Okullar, anne babalardan, diğer paydaşlardan yeterli desteği göremiyorlar. Ebeveynler bir çocukla baş edemezken, öğretmenler 30, 40 yerine göre daha fazla mevcutlu dersliklerde stres altındalar. Öğrencilerden, öğretmenlere tehditler, saldırılar, darplar artmıştır.
Basın yayın, internet, sokak, öğrencileri menfi yönde etkilemekte, otoriteyi tanımaz, sorumsuz, saldırgan kılmaktadır. Bu olumsuzluklar öğretmenlerin işini zorlaştırmaktadır.
Eğitim öğretim kurumlarında mutlaka rehber öğretmen bulunmalı ve rehberlik servisleri oluşturulmalıdır. Ayrıca psikolog vb. uzmanların da bulunması elzemdir. Artık öğretmenler tek başlarına karmaşık sorunların üstesinden gelememektedirler.
Disipline edilememiş, demokratik bir ortam oluşturulamayan dersliklerde, eğitim öğretim elbette sağlıklı yapılamaz.
Bunlara rağmen öğretmenlerimiz, kendi evlatları dâhil, yaşamlarında, eğitim öğretim ortamında asla şiddeti kullanmamalıdırlar.
Sadece öğretmenler değil elbette. Anne babalar, bakıcılar, kreşlerde görev yapanlar vb. çocukla muhatap olan kim varsa, başta sevgi olmak üzere, sabrı, hoş görüyü, affetmeyi, merhameti vb. güzel hasletleri gönüllerine yerleştirmeli, çocuk terbiyesinde şiddet içermeyen bilimsel yöntemleri uygulamalıdırlar.
Günümüzde, bakımevlerinde ve kreşlerde çocuklara yönelik şiddet türlerine daha çok rastlanmaktadır. Buralarda çalışan personel pedagojik formasyondan, yeterli bilgiden ve sevgiden uzak kişiler.
En büyük sorun da evlerdeki çocuk bakıcılarıdır. Devlet çocuk bakıcılığı yapabilme kıstaslarını belirlemeli, “çocuk bakımı” hakkında yeterlik belgesi/diploması olmayanlara izin vermemelidir artık.
Çocuklara vurulan tokadın yerinde gül bitmiyor maalesef. Aksine yıllarca bilinçaltında korkuya, öfkeye, nefrete dönüşerek topluma negatif yansıyor.

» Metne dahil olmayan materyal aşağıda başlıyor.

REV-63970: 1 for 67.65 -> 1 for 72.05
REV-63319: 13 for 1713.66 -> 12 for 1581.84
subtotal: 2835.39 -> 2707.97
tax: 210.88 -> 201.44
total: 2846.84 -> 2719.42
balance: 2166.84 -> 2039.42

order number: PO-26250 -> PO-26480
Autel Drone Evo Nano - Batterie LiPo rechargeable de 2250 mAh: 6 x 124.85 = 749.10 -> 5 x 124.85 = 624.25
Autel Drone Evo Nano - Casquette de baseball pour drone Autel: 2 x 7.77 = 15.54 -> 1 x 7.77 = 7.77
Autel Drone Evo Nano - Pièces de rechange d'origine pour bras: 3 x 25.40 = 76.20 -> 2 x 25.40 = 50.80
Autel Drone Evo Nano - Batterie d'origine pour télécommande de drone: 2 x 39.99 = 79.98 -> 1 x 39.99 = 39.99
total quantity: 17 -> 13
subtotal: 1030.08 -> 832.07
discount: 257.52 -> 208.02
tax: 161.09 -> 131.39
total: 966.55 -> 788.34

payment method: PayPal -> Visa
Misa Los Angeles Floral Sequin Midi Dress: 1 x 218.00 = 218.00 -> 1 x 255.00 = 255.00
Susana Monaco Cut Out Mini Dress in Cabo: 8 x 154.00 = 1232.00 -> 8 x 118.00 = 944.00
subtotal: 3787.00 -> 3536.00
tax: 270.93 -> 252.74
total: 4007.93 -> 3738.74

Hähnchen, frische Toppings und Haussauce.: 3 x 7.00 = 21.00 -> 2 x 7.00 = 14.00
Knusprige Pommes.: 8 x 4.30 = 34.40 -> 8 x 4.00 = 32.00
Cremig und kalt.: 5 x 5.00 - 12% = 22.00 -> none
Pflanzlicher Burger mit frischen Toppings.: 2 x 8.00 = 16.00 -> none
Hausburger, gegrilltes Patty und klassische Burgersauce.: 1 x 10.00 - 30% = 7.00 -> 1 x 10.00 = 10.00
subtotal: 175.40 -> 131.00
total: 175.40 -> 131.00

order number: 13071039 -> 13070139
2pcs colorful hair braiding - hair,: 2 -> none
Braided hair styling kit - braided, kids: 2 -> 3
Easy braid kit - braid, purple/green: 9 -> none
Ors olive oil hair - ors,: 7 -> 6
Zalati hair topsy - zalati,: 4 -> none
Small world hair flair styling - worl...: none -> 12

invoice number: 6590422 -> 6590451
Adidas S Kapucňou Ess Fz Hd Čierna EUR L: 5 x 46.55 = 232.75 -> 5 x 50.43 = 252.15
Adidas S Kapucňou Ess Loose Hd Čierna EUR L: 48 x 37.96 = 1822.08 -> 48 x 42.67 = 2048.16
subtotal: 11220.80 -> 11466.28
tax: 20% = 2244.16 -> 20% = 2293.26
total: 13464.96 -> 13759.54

Amerika’da kulak kesen birini yakaladıklarını okumuştum. Niçin kestiğini sorduklarında, çok ilginç ve bir o kadar da korkunç olan “çocukken öğretmenim kulağımı çekerek çok incitirdi, ben de O’na benzeyenleri gördükçe öcümü alıyorum” cevabını vermiştir.
Öğretmen de insan, kızabilir, üzülebilir. Fakat bilgi ve tecrübe birikimlerini, sevgisiyle birleştirerek bu tavrını, asla eğitim ortamına, çocuklara yansıtmamalıdır.
Sevginin egemen olduğu dersliklerde, bütün duyu organları ve yürekler eğitim öğretime istekli ve hazırdır.
Öğretmen, grubun sevilen sayılan değerli bir üyesi, rehberdir. Korku, endişe, isteksizlik yoktur, bireyler rahattır. Herkesin kendine güveni tam olduğundan, öğrenmeye ve başarmaya odaklanmışlardır.
Böyle ortamlarda “öğrenmeyi öğrenme”, “tam öğrenme” gibi etkinliklerin gerçekleştiği ekip ruhu oluşur elbette.
Birkaç istisna olsa da, gönül rahatlığı ile söyleyebilirim ki öğretmenlerimizin büyük çoğunluğu şiddet türlerinden uzak, sevgiyle yoğrulmuş özverili bir yürekle görevlerini sürdürmektedirler. Eli öpülesi, kıymet biçilemeyen gönül insanlarıdır O’nlar.
Okulları ziyaret ederseniz, öğrencilerin sevinç çığlıklarında, mutlulukla bakan gözbebeklerinde mutlaka öğretmenlerini görürsünüz.
Diyeceğim o ki, istisna da olsa eğitim kurumlarında artık şiddetin en hafifine bile rastlanmasın. Anne babalar üzülmesin, çocukların yaşama sevinci solmasın, öğretmenlerimiz ceza almasın, vicdan azabı çekmesinler.
Çocuklar geleceğimiz, nadide çiçek O’nlar. Hiç solmasınlar, üzülmesinler, kırılmasınlar.
Gelin hep birlikte serpilmelerine, güzel kokular saçmalarına, gülümsemelerine katkıda bulunalım. O’nlar vefalıdır, verdiklerimizin karşılığını kat be kat bize geri öderler.